As gold prices have hit a new high, touching Rs 65,650 per 10 gram on Thursday, individuals should stagger investments in the metal to lower the average purchasing costs. They should look at gold exchange traded funds (ETFs) or consider buying sovereign gold bonds (SGBs) in the secondary market if they are available at a discounted price.
Gold prices have run up in response to recent US economic data, indicating that inflation continues to progress towards the 2% target and the economy is losing momentum. This is driving market expectations of a rate cut by the Fed sooner.
In the last one year, domestic gold prices have risen 15%. In the last two years and three years, prices have gone up by 25% and 45%, respectively. For a longer five-year period, the price of the metal in the domestic market has doubled. Investing in gold acts as a hedge against inflation and also as an insulation to any global political or economic uncertainties.

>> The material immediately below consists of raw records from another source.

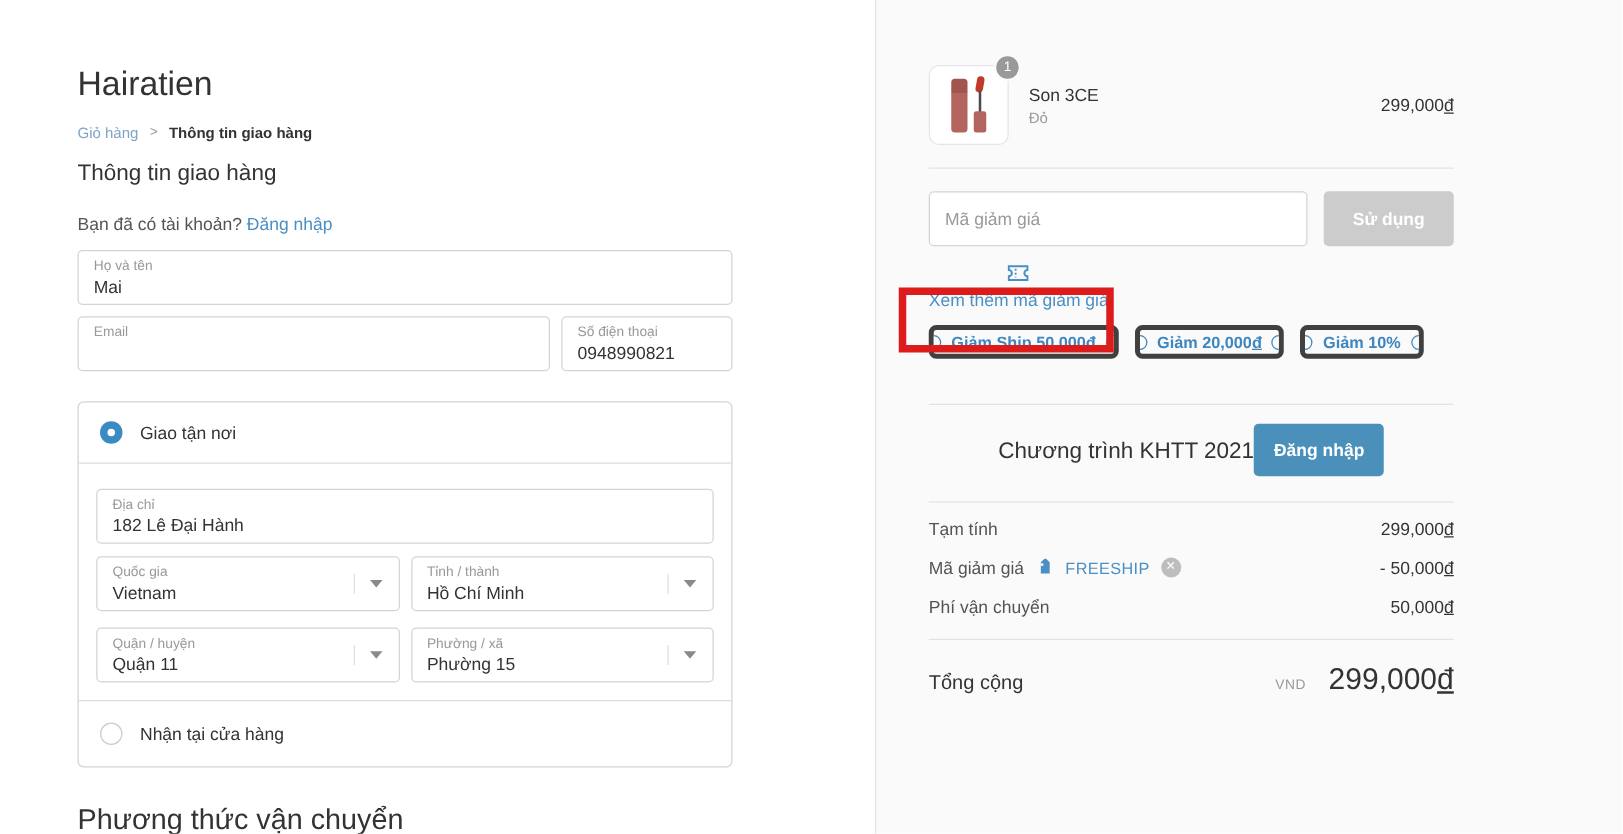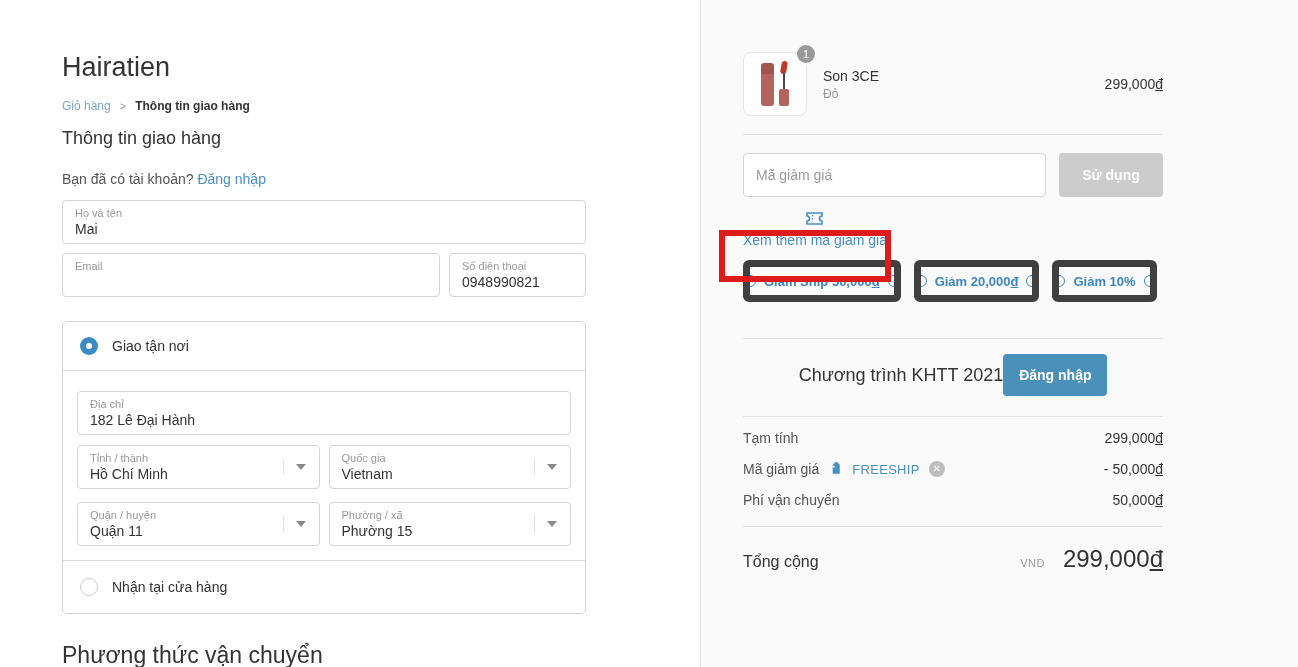--- a/index.html
+++ b/index.html
@@ -69,21 +69,21 @@
 
   .discount-row { margin-top:18px; display:flex; gap:13px; }
   .discount-input { flex:1; height:44px; border:1px solid #d4d4d4; border-radius:4px; padding:0 12px;
     font-size:14px; color:#333; background:#fff; outline:none; font-family:inherit; }
   .discount-input::placeholder { color:#999; }
   .apply-btn { width:104px; height:44px; background:#ccc; color:#fff; border:none; border-radius:4px;
     font-size:14px; font-weight:bold; cursor:default; font-family:inherit; }
 
   .more-codes { margin-top:15px; display:flex; align-items:center; gap:7px; font-size:14px; color:#4a8fc4; cursor:pointer; width:fit-content;flex-direction:column; }
   .chips-row { margin-top:12px; display:flex; gap:13px; }
-  .chip { position:relative; overflow:hidden; height:42px; border:7px solid #404040; border-radius:6px;
+  .chip { position:relative; overflow:hidden; height:27px; border:4px solid #404040; border-radius:6px;
     padding:0 14px; display:flex; align-items:center; color:#3d86c0; font-size:13px; font-weight:bold;
     background:transparent; cursor:pointer; white-space:nowrap; }
   .chip::before, .chip::after { content:""; position:absolute; top:50%; transform:translateY(-50%);
     width:10px; height:10px; border-radius:50%; background:#fafafa; border:1px solid #3d86c0; }
   .chip::before { left:-6px; } .chip::after { right:-6px; }
 
   .loyalty-row { margin-top:15px; display:flex; align-items:center; justify-content:center; }
   .loyalty-title { font-size:18px; color:#333; }
   .login-btn { width:104px; height:42px; background:#4a90ba; color:#fff; border:none; border-radius:4px;
     font-size:14px; font-weight:bold; cursor:pointer; font-family:inherit; }
@@ -155,29 +155,29 @@
         <div class="divider-h"></div>
 
         <div class="inner-fields">
           <div class="fieldbox">
             <span class="lbl">Địa chỉ</span>
             <span class="val">182 Lê Đại Hành</span>
           </div>
 
           <div class="select-row">
             <div class="fieldbox selectbox">
-              <span class="lbl">Tỉnh / thành</span>
-              <span class="val">Hồ Chí Minh</span>
+              <span class="lbl">Quốc gia</span>
+              <span class="val">Vietnam</span>
               <span class="sel-arrow">
                   <span class="tri"></span>
                 </span>
             </div>
             <div class="fieldbox selectbox">
-              <span class="lbl">Quốc gia</span>
-              <span class="val">Vietnam</span>
+              <span class="lbl">Tỉnh / thành</span>
+              <span class="val">Hồ Chí Minh</span>
               <span class="sel-arrow">
                   <span class="tri"></span>
                 </span>
             </div>
           </div>
 
           <div class="select-row second">
             <div class="fieldbox selectbox">
               <span class="lbl">Quận / huyện</span>
               <span class="val">Quận 11</span>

Investing in the metal is a time-tested portfolio diversifier and is an ideal store of value in the long term. Ghazal Jain, fund manager, Alternative Investments, Quantum AMC, says, given the current volatility in gold prices investors should look at the metal strategically and consider it as a portfolio diversifier. “Keeping a 10-15% allocation in the portfolio will help to ride out the ups and downs of the markets,” she says and adds that one can expect volatility in prices for the foreseeable future till clarity emerges on the US economic trajectory and Fed policy.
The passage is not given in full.